名のある方(磯田道史さん)が全国紙(2013.4.27朝日)でこれほどストレートにマツの脆弱性を述べている のは珍しい。
また用意周到な論文構成に恐れ入った。
一文系、歴史系の学者とは思えない内容だ。
生態学、宮脇さんの学説も踏まえてジャーナリスチックな言い方もしているのでインパクトもある。

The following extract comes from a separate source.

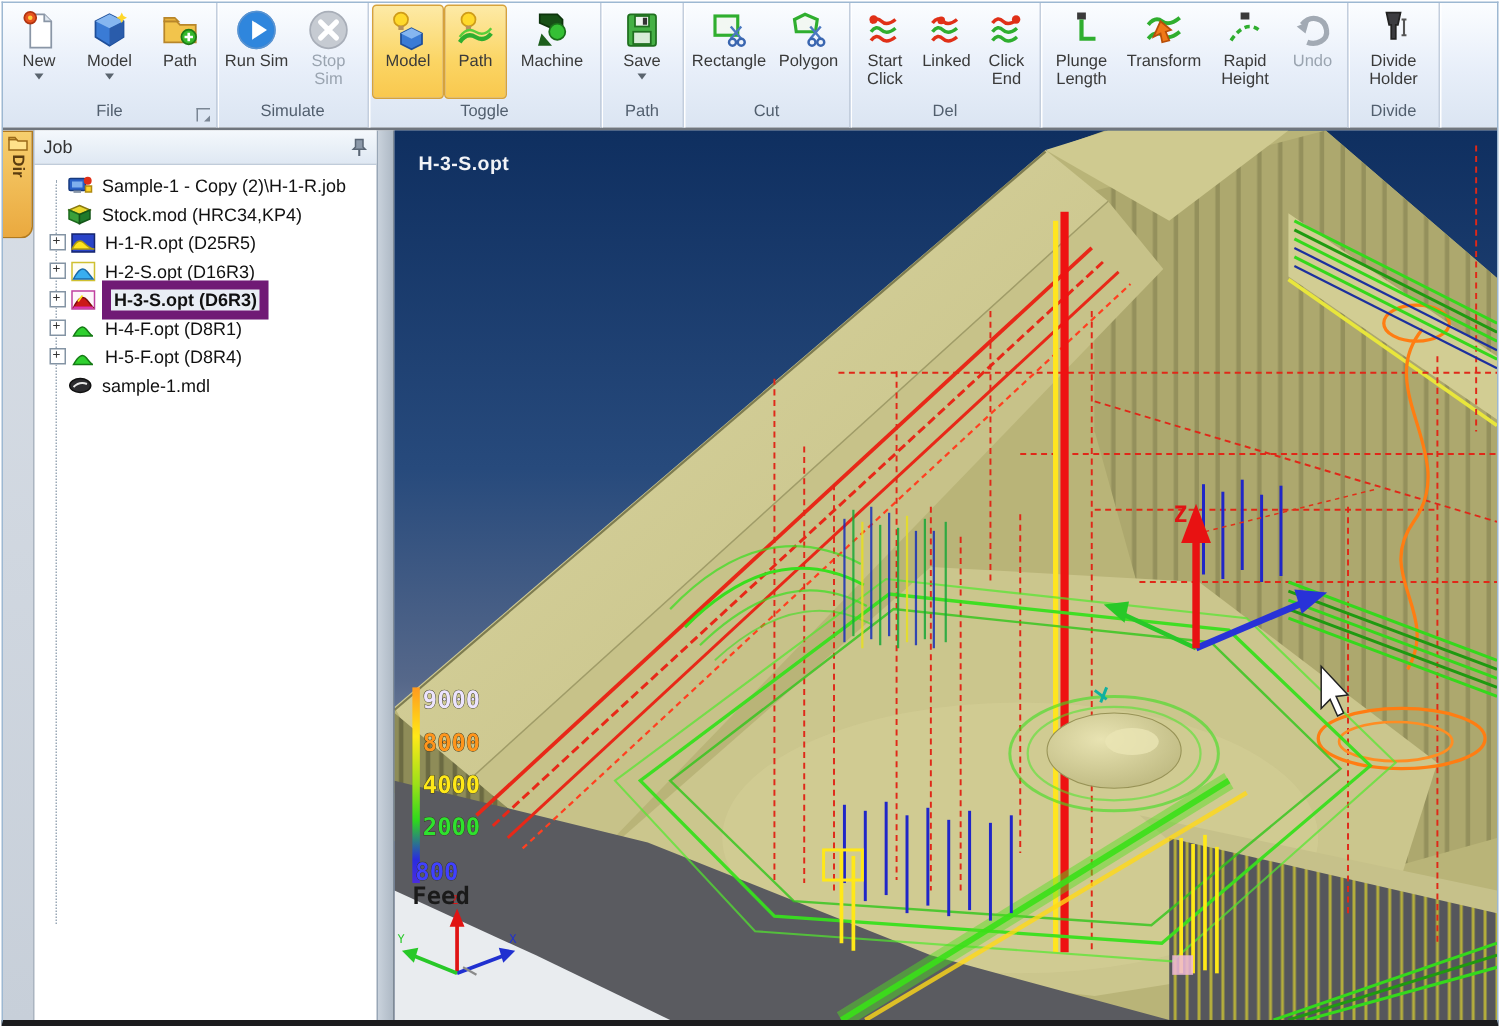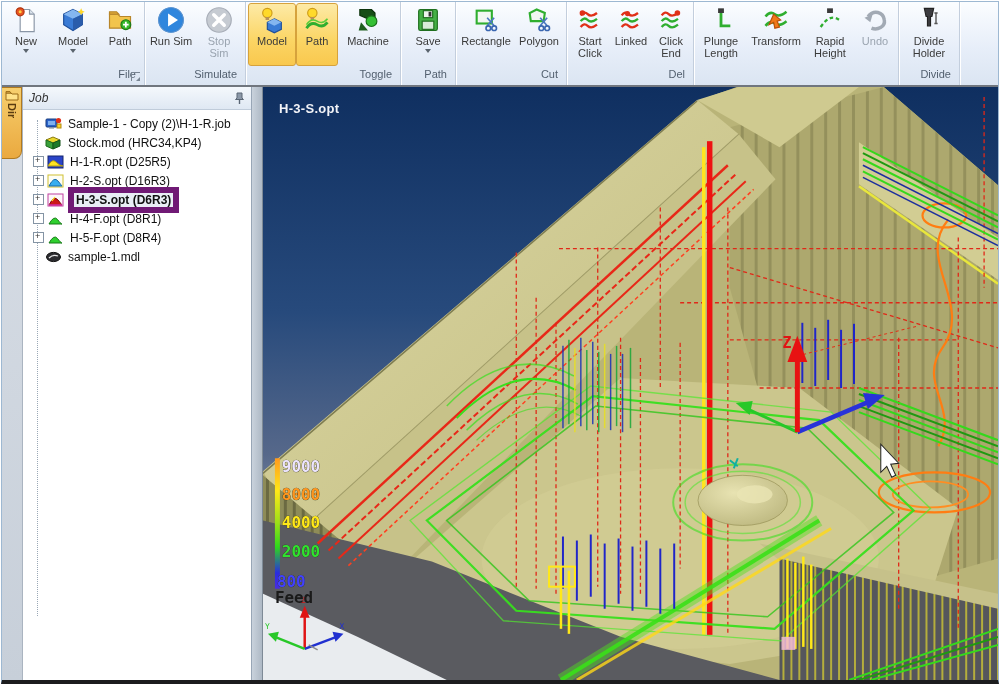"File" .glabel { justify-content: flex-end -> center }
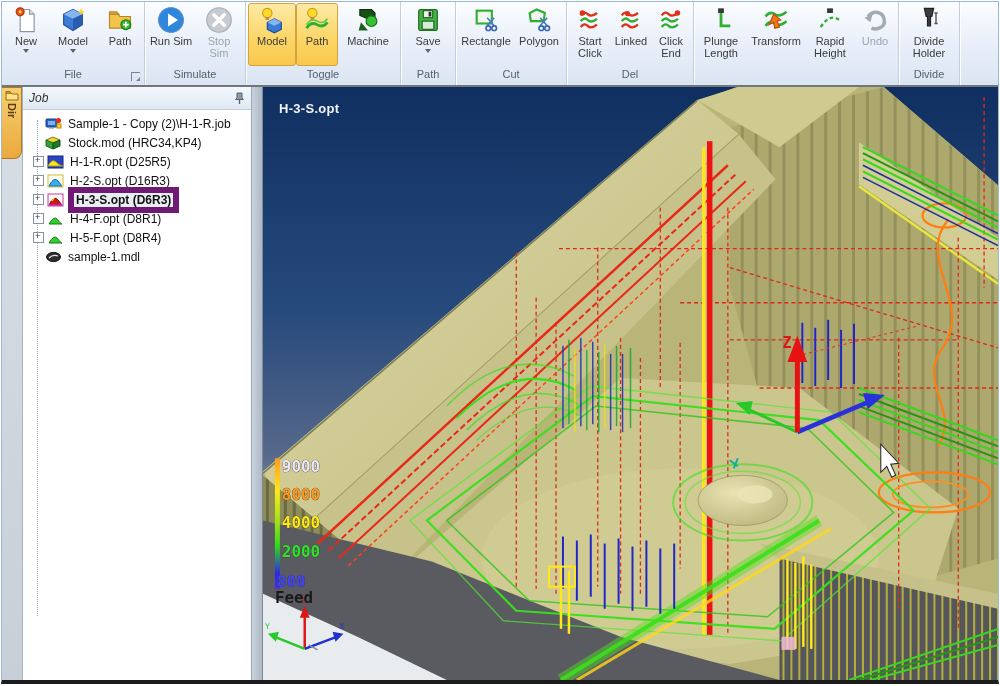"Job" .panel-hd { font-style: italic -> none }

地方大学の准教授ではもったいない。コンクリート片を見誤って活断層がどうのとのたまわった東京大学のルーピー教授よりずっと上等。
断片的になるが一節を紹介する。
松林があったところは住宅が破壊されている。松がなかったところの方が住宅が残って いる。
陸前高田の松原は江戸前期に植林を始めたもの
松が津波から町を守るというのは百年の時間でみた歴史の知恵にすぎない
奇跡の一本松は松が防潮の役割を果たせなかったことの象徴物である。
波高が10mを超す巨大津波になると松林は凶器となる。
羽衣の松などの老いた松があるのは標高10mを超える三保半島の付け根の一角だけであった。
歴史的景観になっている松を伐採できるかどうかは人命と郷愁を天秤にかけた覚悟の問題になってくる。
ここで、もう一つ私から付け加えたい。
それは松林を維持するのに薬剤の散布が前提となっていることだ(観光地域にみられ る)。健康被害の危険と郷愁との覚悟の問題があることに気づく。